Citation: Artificial Intelligence for the Earth Systems 3, 3; 10.1175/AIES-D-23-0091.1
4. Summary and conclusions
Machine learning is a valuable tool for the analysis of forward scattering particle probes such as the PPD-2K and SID-3. Measured light-scattering patterns are distinctively different for differently shaped particles. Additionally, measured light-scattering patterns are uniformly sized and have no preferred orientation enabling further training dataset augmentation through rotation and flipping of images. VGG-type CNNs have been found to be able to categorize different scattering pattern types. This study presents the results of a ML study to categorize 2.15 million PPD-2K scattering patterns from boundary layer cloud particle measurements in ice fog and diamond dust conditions from Fairbanks, Alaska.
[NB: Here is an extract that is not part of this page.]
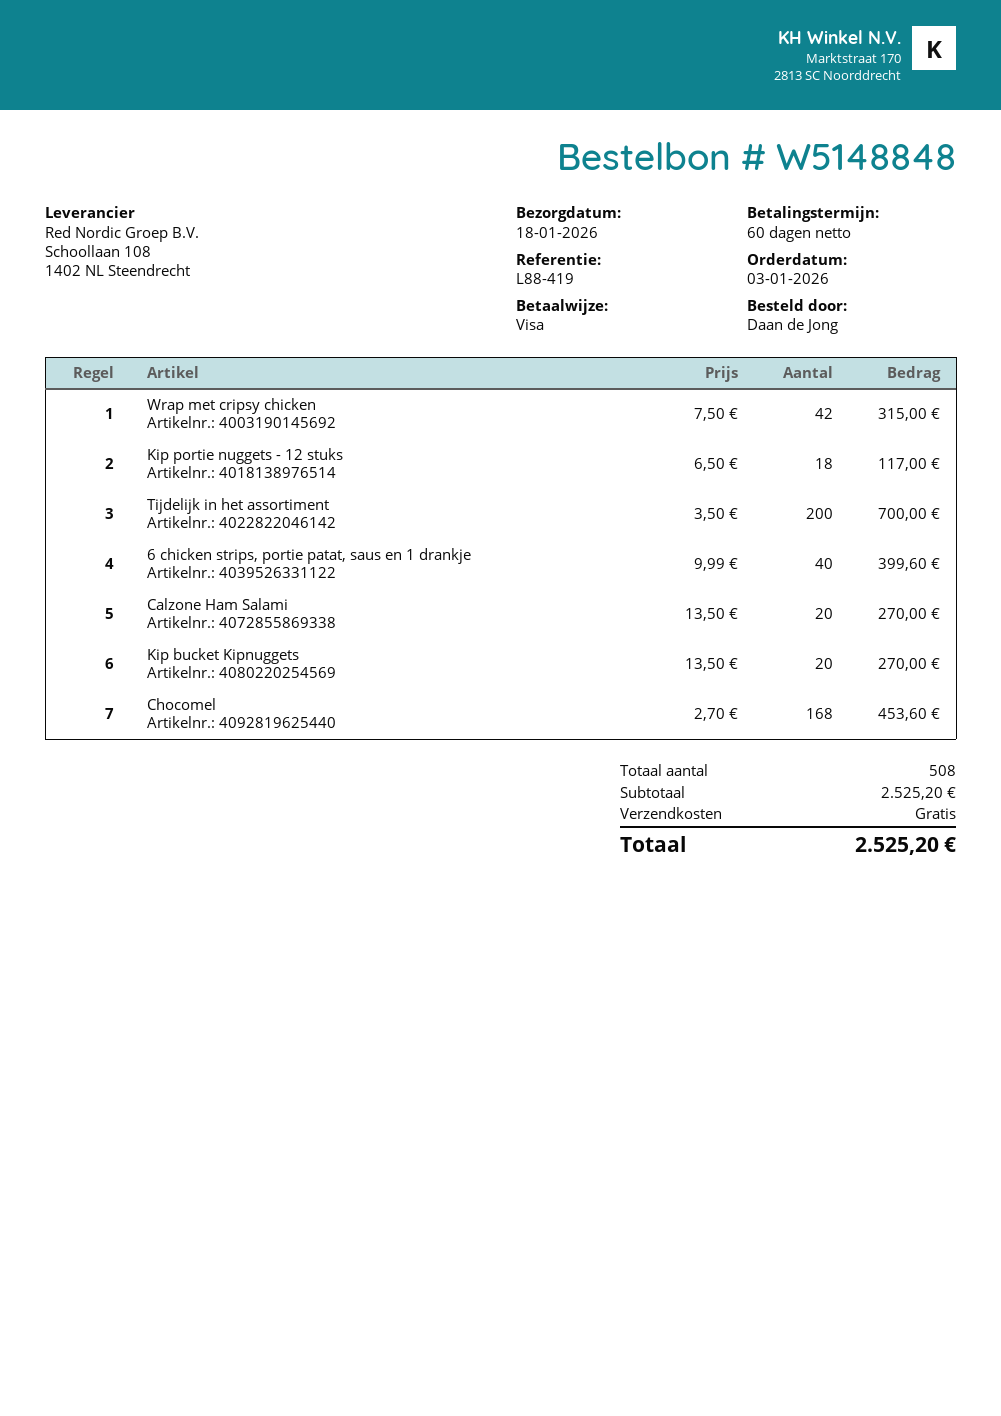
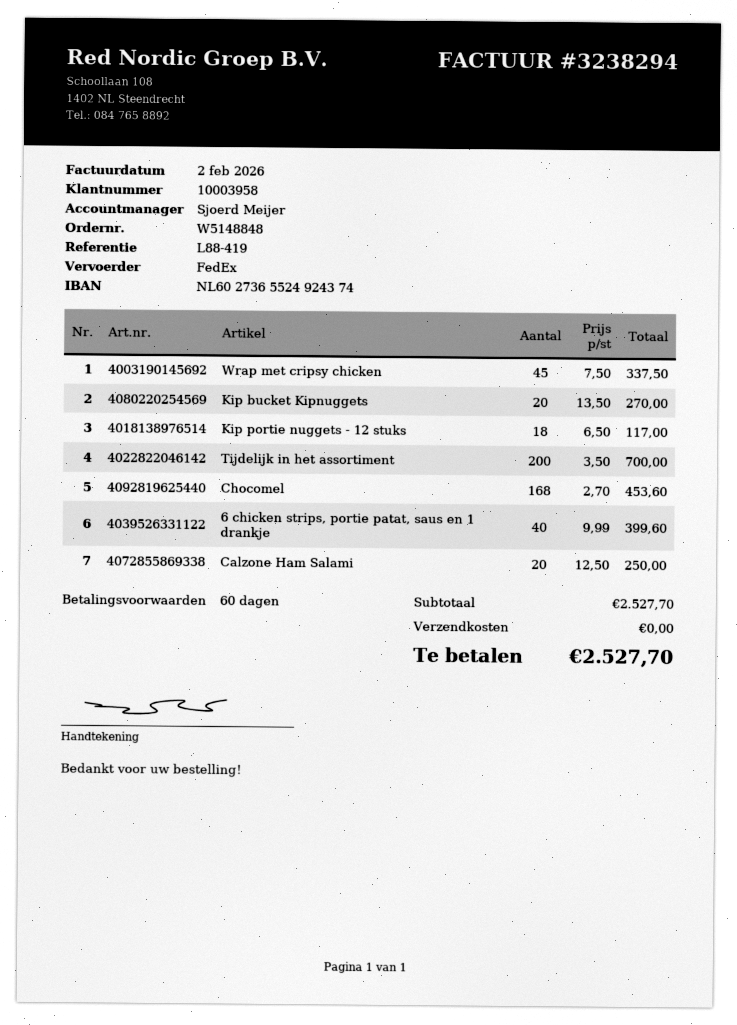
Wrap met cripsy chicken: 42 x 7.50 = 315.00 -> 45 x 7.50 = 337.50
Calzone Ham Salami: 20 x 13.50 = 270.00 -> 20 x 12.50 = 250.00
subtotal: 2525.20 -> 2527.70
total: 2525.20 -> 2527.70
A partially supervised approach was used for the training of the CNN. Scattering patterns were randomly selected from the 2.15 million image dataset and categorized by a preliminary CNN in order to augment the training dataset. This strategy had several advantages. It was possible to identify strengths and weaknesses of the CNN at early stages thus saving computing time if category changes were necessary. It makes it possible to maintain the number of images in each labeled category similar. Even though every image was scrutinized by eye before it went into the training dataset, weeding through potential candidate images was far less time consuming than it would have been to sift through the full dataset by hand to identify a similar dataset.
When compared to traditional categorization schemes, the VGG CNN was able to categorize scattering patterns similarly to traditional methods while it was able to identify categories that were not possible to categorize otherwise. Scattering patterns for rough-surfaced particles were nearly equally identified by both the ML and the GLCM method used by Schnaiter et al. (2016). While the VGG CNN was not able to separate scattering patterns created by plate-shaped crystals from scattering patterns from column-shaped crystals, it was able to better identify strong diffraction patterns. The VGG CNN was also able to identify scattering patterns from suspected to be sublimating particles or droxtals. This is significant as other means of categorizing sublimating particles do not exist.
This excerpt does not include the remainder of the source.